AIM OF THE TASK: Copy out all lines of the listing below that hold "between".

DATA FOR REVIEW:
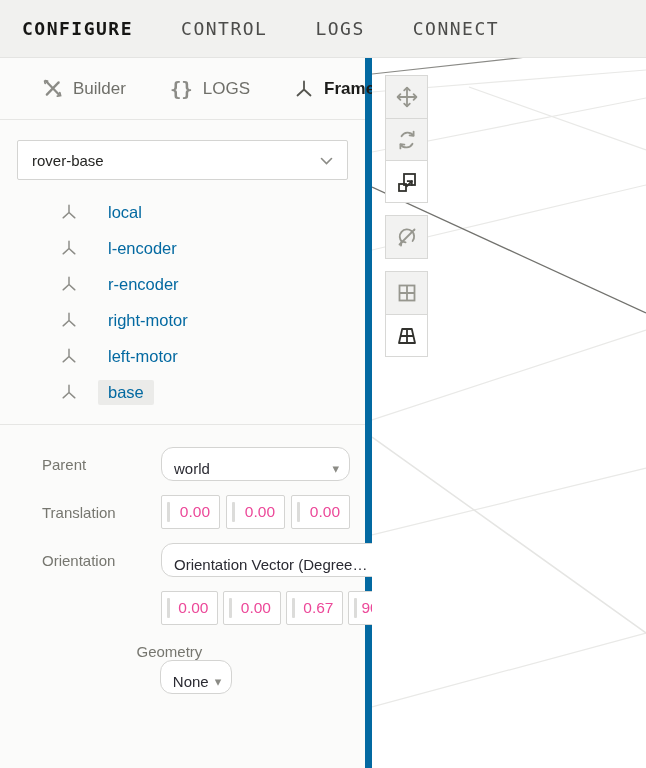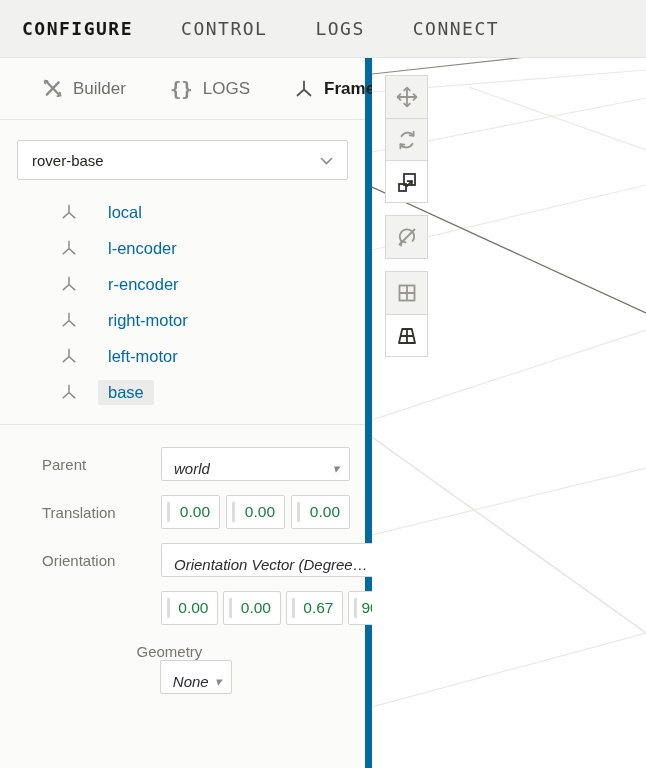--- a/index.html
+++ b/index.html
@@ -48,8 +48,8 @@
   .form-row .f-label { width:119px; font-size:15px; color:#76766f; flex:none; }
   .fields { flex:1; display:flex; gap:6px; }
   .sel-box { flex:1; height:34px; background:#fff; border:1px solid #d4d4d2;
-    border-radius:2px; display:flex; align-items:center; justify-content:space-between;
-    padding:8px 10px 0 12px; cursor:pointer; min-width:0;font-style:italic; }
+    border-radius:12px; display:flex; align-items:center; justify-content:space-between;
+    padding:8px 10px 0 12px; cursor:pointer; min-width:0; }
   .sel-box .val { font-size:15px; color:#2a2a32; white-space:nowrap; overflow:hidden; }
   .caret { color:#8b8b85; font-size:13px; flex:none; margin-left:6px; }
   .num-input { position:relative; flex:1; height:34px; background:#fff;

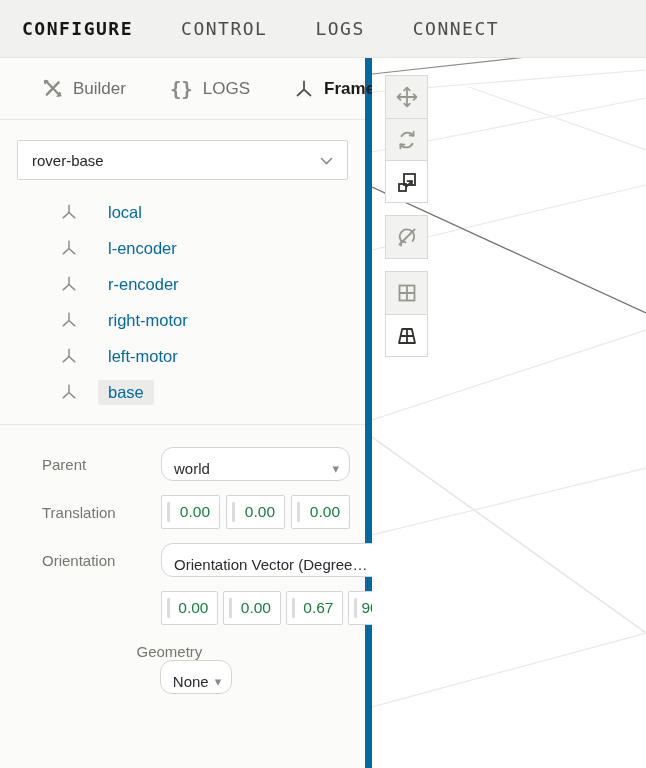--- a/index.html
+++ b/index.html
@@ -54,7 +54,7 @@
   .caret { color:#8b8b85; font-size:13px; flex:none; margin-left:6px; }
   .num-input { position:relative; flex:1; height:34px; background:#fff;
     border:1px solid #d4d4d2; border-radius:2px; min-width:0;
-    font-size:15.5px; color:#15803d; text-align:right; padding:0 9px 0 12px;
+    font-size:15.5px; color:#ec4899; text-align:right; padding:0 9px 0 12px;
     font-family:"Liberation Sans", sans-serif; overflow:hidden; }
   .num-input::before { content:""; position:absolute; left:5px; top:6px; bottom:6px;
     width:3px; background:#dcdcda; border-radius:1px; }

RESPONSE BOX:
-    border-radius:2px; display:flex; align-items:center; justify-content:space-between;
+    border-radius:12px; display:flex; align-items:center; justify-content:space-between;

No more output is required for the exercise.